** EXERCISE REQUIREMENTS **
Determine how many lines in the entries below contain the word "solid". The reply is that number alone.

** DATA LISTING **
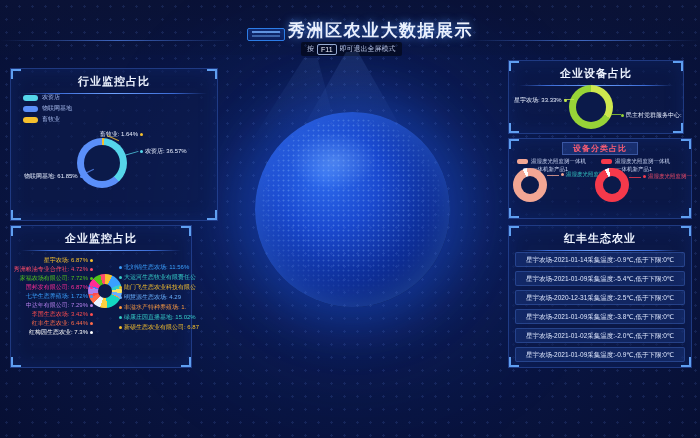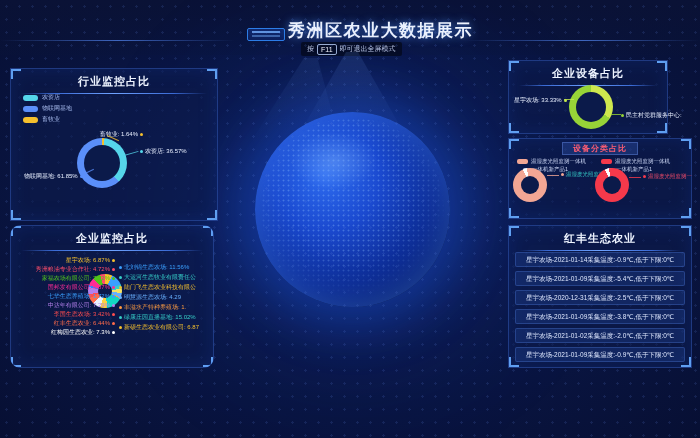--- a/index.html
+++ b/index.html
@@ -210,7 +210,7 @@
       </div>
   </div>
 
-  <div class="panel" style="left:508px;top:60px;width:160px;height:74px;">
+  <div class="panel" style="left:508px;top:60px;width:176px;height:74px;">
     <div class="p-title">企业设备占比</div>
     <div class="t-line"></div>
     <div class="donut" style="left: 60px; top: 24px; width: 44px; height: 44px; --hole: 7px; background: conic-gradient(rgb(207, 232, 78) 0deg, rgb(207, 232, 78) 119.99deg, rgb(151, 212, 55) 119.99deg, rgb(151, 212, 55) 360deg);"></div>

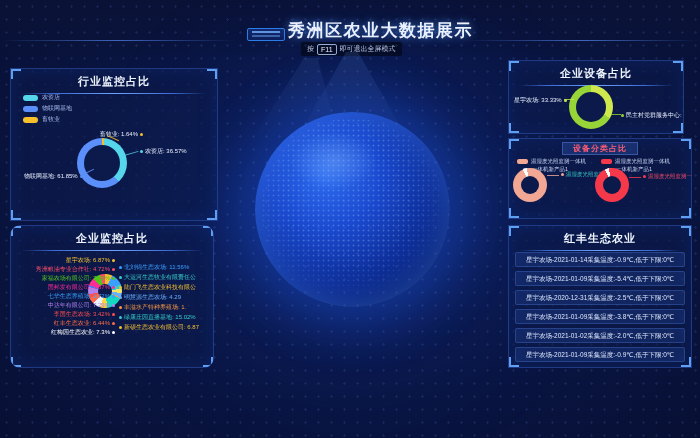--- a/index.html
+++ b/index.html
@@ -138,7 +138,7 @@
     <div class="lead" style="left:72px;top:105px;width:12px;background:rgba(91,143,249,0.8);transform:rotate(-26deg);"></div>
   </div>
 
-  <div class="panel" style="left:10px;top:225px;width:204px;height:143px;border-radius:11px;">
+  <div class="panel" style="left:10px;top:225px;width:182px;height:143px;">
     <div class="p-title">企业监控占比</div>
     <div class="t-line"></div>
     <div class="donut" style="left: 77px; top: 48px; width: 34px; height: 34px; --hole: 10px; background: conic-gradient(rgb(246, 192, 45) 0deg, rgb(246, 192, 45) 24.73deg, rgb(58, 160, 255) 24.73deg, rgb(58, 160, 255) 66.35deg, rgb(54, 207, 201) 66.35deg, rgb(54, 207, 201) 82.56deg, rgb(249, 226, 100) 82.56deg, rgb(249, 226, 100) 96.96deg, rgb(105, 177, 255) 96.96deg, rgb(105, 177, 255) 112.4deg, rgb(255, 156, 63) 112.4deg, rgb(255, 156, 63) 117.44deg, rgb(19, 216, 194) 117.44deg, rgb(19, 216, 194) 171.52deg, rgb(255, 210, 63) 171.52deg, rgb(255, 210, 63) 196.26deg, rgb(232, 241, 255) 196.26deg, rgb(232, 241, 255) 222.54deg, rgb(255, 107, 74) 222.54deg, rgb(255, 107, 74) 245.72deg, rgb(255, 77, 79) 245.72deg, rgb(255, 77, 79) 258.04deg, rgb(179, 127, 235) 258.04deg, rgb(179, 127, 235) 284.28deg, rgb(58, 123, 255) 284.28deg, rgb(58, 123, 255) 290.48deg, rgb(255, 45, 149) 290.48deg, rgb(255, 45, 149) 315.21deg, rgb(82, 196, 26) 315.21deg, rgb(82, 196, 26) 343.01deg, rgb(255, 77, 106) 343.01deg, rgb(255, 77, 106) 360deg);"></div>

==

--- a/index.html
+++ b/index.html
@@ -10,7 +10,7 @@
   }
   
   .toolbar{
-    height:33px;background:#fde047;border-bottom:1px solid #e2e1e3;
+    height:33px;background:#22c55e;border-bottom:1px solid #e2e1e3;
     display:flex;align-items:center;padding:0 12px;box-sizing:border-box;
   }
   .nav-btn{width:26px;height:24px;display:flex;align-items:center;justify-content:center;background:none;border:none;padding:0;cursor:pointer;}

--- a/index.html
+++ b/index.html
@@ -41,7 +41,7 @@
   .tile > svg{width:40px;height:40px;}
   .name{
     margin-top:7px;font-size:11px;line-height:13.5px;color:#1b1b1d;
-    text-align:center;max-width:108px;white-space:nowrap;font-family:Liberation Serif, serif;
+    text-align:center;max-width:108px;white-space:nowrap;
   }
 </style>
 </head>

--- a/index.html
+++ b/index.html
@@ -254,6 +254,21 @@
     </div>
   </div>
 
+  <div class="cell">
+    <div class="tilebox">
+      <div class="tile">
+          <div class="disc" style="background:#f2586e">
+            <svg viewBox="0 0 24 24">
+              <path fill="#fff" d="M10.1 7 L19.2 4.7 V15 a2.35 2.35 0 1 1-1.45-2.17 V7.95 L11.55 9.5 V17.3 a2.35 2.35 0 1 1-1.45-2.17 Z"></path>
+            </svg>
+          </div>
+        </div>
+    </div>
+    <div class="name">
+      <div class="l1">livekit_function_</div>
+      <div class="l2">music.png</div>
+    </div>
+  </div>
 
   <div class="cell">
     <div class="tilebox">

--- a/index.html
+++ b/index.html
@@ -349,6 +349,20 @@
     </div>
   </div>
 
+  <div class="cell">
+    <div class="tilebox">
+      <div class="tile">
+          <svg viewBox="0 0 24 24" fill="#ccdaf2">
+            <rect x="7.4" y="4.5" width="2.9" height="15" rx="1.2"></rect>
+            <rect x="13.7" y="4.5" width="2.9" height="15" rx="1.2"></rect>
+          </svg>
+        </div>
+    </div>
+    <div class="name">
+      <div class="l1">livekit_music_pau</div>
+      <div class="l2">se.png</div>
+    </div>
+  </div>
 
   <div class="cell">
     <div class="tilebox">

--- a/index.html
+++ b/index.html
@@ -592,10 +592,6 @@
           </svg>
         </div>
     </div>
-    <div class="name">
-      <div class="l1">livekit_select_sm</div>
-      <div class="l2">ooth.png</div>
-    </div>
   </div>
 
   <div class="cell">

** RESPONSE TO THIS TASK **
2